## Problem:
Below are entries to reproduce exactly, apart from their pictures.

## Supplied material:

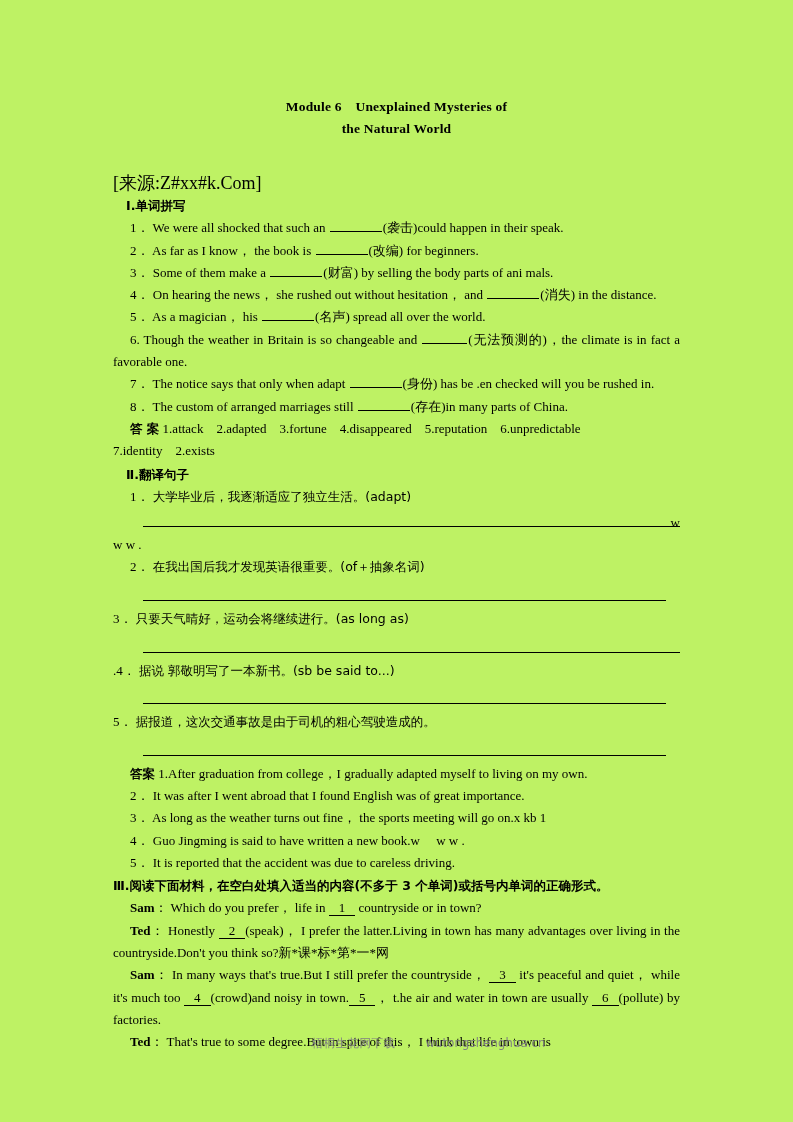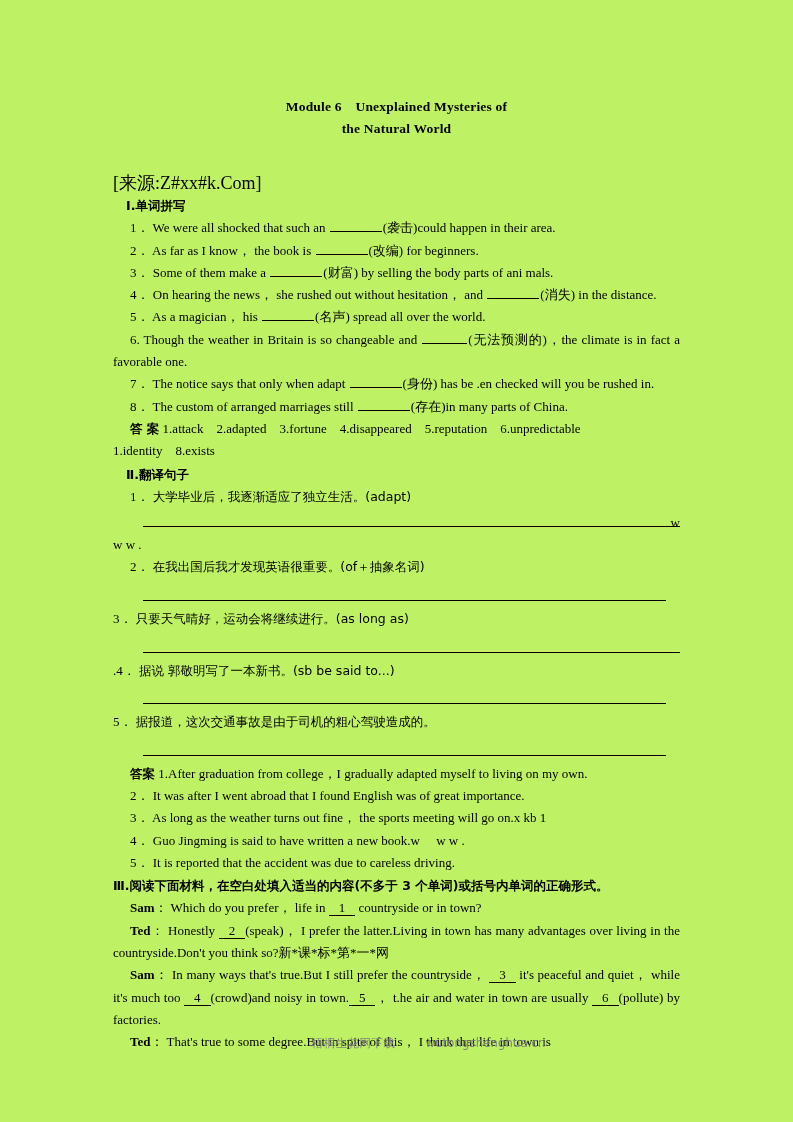--- a/index.html
+++ b/index.html
@@ -142,21 +142,21 @@
       <div>Module 6 Unexplained Mysteries of</div>
       <div class="title-line-2">the Natural World</div>
     </div>
 
     <p class="src-tag">[来源:Z#xx#k.Com]</p>
 
     <p class="sec-head cn">Ⅰ.单词拼写</p>
 
     <p class="item">
       <span>1．</span>
-      <span>We were all shocked that such an </span><span class="blank blank-7"></span><span>(袭击)could happen in their area.</span>
+      <span>We were all shocked that such an </span><span class="blank blank-7"></span><span>(袭击)could happen in their speak.</span>
     </p>
 
     <p class="item">
       <span>2．</span>
       <span>As far as I know， the book is </span><span class="blank blank-7"></span><span>(改编) for beginners.</span>
     </p>
 
     <p class="item">
       <span>3．</span>
       <span>Some of them make a </span><span class="blank blank-7"></span><span>(财富) by selling the body parts of ani mals.</span>
@@ -184,21 +184,21 @@
 
     <p class="item">
       <span>8．</span>
       <span>The custom of arranged marriages still </span><span class="blank blank-7"></span><span>(存在)in many parts of China.</span>
     </p>
 
     <p class="ans">
       <span class="bold cn">答 案</span>
       <span>1.attack　2.adapted　3.fortune　4.disappeared　5.reputation　6.unpredictable</span>
     </p>
-    <p class="ans-cont">1.identity　8.exists</p>
+    <p class="ans-cont">7.identity　2.exists</p>
 
     <p class="sec-head cn">Ⅱ.翻译句子</p>
 
     <p class="item">
       <span>1．</span>
       <span class="cn">大学毕业后，我逐渐适应了独立生活。(adapt)</span>
     </p>
     <div class="spacer-xs"></div>
     <div class="rule-row full-line">
       <div class="rule-line"></div>

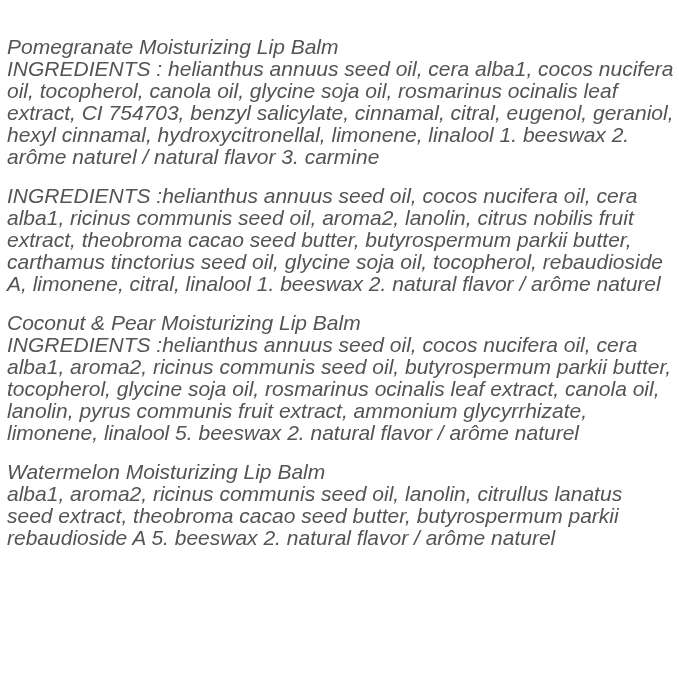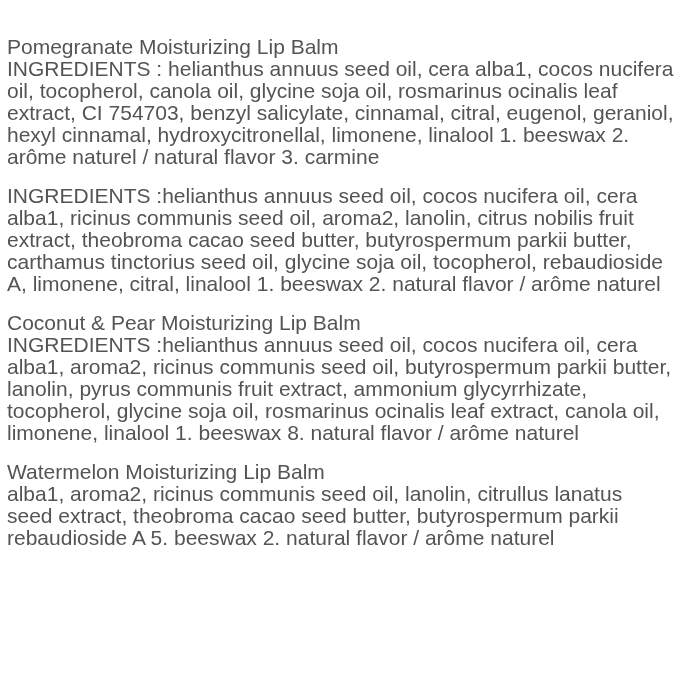--- a/index.html
+++ b/index.html
@@ -23,20 +23,21 @@
     color: #545454;
     font-weight: 400;
     letter-spacing: 0;
   }
   .product {
     margin: 0 0 17px 0;
   }
   .product-title,
   .ing-line {
     white-space: nowrap;
+    font-style: italic;
   }
 </style>
 </head>
 <body>
 
 <div class="sheet">
 
   <section class="product">
     <div class="product-title">Pomegranate Moisturizing Lip Balm</div>
     <div class="ing-line">INGREDIENTS : helianthus annuus seed oil, cera alba1, cocos nucifera</div>
@@ -51,23 +52,23 @@
     <div class="ing-line">alba1, ricinus communis seed oil, aroma2, lanolin, citrus nobilis fruit</div>
     <div class="ing-line">extract, theobroma cacao seed butter, butyrospermum parkii butter,</div>
     <div class="ing-line">carthamus tinctorius seed oil, glycine soja oil, tocopherol, rebaudioside</div>
     <div class="ing-line">A, limonene, citral, linalool 1. beeswax 2. natural flavor / arôme naturel</div>
   </section>
 
   <section class="product">
     <div class="product-title">Coconut &amp; Pear Moisturizing Lip Balm</div>
     <div class="ing-line">INGREDIENTS :helianthus annuus seed oil, cocos nucifera oil, cera</div>
     <div class="ing-line">alba1, aroma2, ricinus communis seed oil, butyrospermum parkii butter,</div>
+    <div class="ing-line">tocopherol, glycine soja oil, rosmarinus ocinalis leaf extract, canola oil,</div>
     <div class="ing-line">lanolin, pyrus communis fruit extract, ammonium glycyrrhizate,</div>
-    <div class="ing-line">tocopherol, glycine soja oil, rosmarinus ocinalis leaf extract, canola oil,</div>
-    <div class="ing-line">limonene, linalool 1. beeswax 8. natural flavor / arôme naturel</div>
+    <div class="ing-line">limonene, linalool 5. beeswax 2. natural flavor / arôme naturel</div>
   </section>
 
   <section class="product">
     <div class="product-title">Watermelon Moisturizing Lip Balm</div>
     <div class="ing-line">alba1, aroma2, ricinus communis seed oil, lanolin, citrullus lanatus</div>
     <div class="ing-line">seed extract, theobroma cacao seed butter, butyrospermum parkii</div>
     <div class="ing-line">rebaudioside A 5. beeswax 2. natural flavor / arôme naturel</div>
   </section>
 
 </div>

## Solution for this exercise:
--- a/index.html
+++ b/index.html
@@ -142,21 +142,21 @@
       <div>Module 6 Unexplained Mysteries of</div>
       <div class="title-line-2">the Natural World</div>
     </div>
 
     <p class="src-tag">[来源:Z#xx#k.Com]</p>
 
     <p class="sec-head cn">Ⅰ.单词拼写</p>
 
     <p class="item">
       <span>1．</span>
-      <span>We were all shocked that such an </span><span class="blank blank-7"></span><span>(袭击)could happen in their area.</span>
+      <span>We were all shocked that such an </span><span class="blank blank-7"></span><span>(袭击)could happen in their speak.</span>
     </p>
 
     <p class="item">
       <span>2．</span>
       <span>As far as I know， the book is </span><span class="blank blank-7"></span><span>(改编) for beginners.</span>
     </p>
 
     <p class="item">
       <span>3．</span>
       <span>Some of them make a </span><span class="blank blank-7"></span><span>(财富) by selling the body parts of ani mals.</span>
@@ -184,21 +184,21 @@
 
     <p class="item">
       <span>8．</span>
       <span>The custom of arranged marriages still </span><span class="blank blank-7"></span><span>(存在)in many parts of China.</span>
     </p>
 
     <p class="ans">
       <span class="bold cn">答 案</span>
       <span>1.attack　2.adapted　3.fortune　4.disappeared　5.reputation　6.unpredictable</span>
     </p>
-    <p class="ans-cont">1.identity　8.exists</p>
+    <p class="ans-cont">7.identity　2.exists</p>
 
     <p class="sec-head cn">Ⅱ.翻译句子</p>
 
     <p class="item">
       <span>1．</span>
       <span class="cn">大学毕业后，我逐渐适应了独立生活。(adapt)</span>
     </p>
     <div class="spacer-xs"></div>
     <div class="rule-row full-line">
       <div class="rule-line"></div>

--- a/index.html
+++ b/index.html
@@ -23,20 +23,21 @@
     color: #545454;
     font-weight: 400;
     letter-spacing: 0;
   }
   .product {
     margin: 0 0 17px 0;
   }
   .product-title,
   .ing-line {
     white-space: nowrap;
+    font-style: italic;
   }
 </style>
 </head>
 <body>
 
 <div class="sheet">
 
   <section class="product">
     <div class="product-title">Pomegranate Moisturizing Lip Balm</div>
     <div class="ing-line">INGREDIENTS : helianthus annuus seed oil, cera alba1, cocos nucifera</div>
@@ -51,23 +52,23 @@
     <div class="ing-line">alba1, ricinus communis seed oil, aroma2, lanolin, citrus nobilis fruit</div>
     <div class="ing-line">extract, theobroma cacao seed butter, butyrospermum parkii butter,</div>
     <div class="ing-line">carthamus tinctorius seed oil, glycine soja oil, tocopherol, rebaudioside</div>
     <div class="ing-line">A, limonene, citral, linalool 1. beeswax 2. natural flavor / arôme naturel</div>
   </section>
 
   <section class="product">
     <div class="product-title">Coconut &amp; Pear Moisturizing Lip Balm</div>
     <div class="ing-line">INGREDIENTS :helianthus annuus seed oil, cocos nucifera oil, cera</div>
     <div class="ing-line">alba1, aroma2, ricinus communis seed oil, butyrospermum parkii butter,</div>
+    <div class="ing-line">tocopherol, glycine soja oil, rosmarinus ocinalis leaf extract, canola oil,</div>
     <div class="ing-line">lanolin, pyrus communis fruit extract, ammonium glycyrrhizate,</div>
-    <div class="ing-line">tocopherol, glycine soja oil, rosmarinus ocinalis leaf extract, canola oil,</div>
-    <div class="ing-line">limonene, linalool 1. beeswax 8. natural flavor / arôme naturel</div>
+    <div class="ing-line">limonene, linalool 5. beeswax 2. natural flavor / arôme naturel</div>
   </section>
 
   <section class="product">
     <div class="product-title">Watermelon Moisturizing Lip Balm</div>
     <div class="ing-line">alba1, aroma2, ricinus communis seed oil, lanolin, citrullus lanatus</div>
     <div class="ing-line">seed extract, theobroma cacao seed butter, butyrospermum parkii</div>
     <div class="ing-line">rebaudioside A 5. beeswax 2. natural flavor / arôme naturel</div>
   </section>
 
 </div>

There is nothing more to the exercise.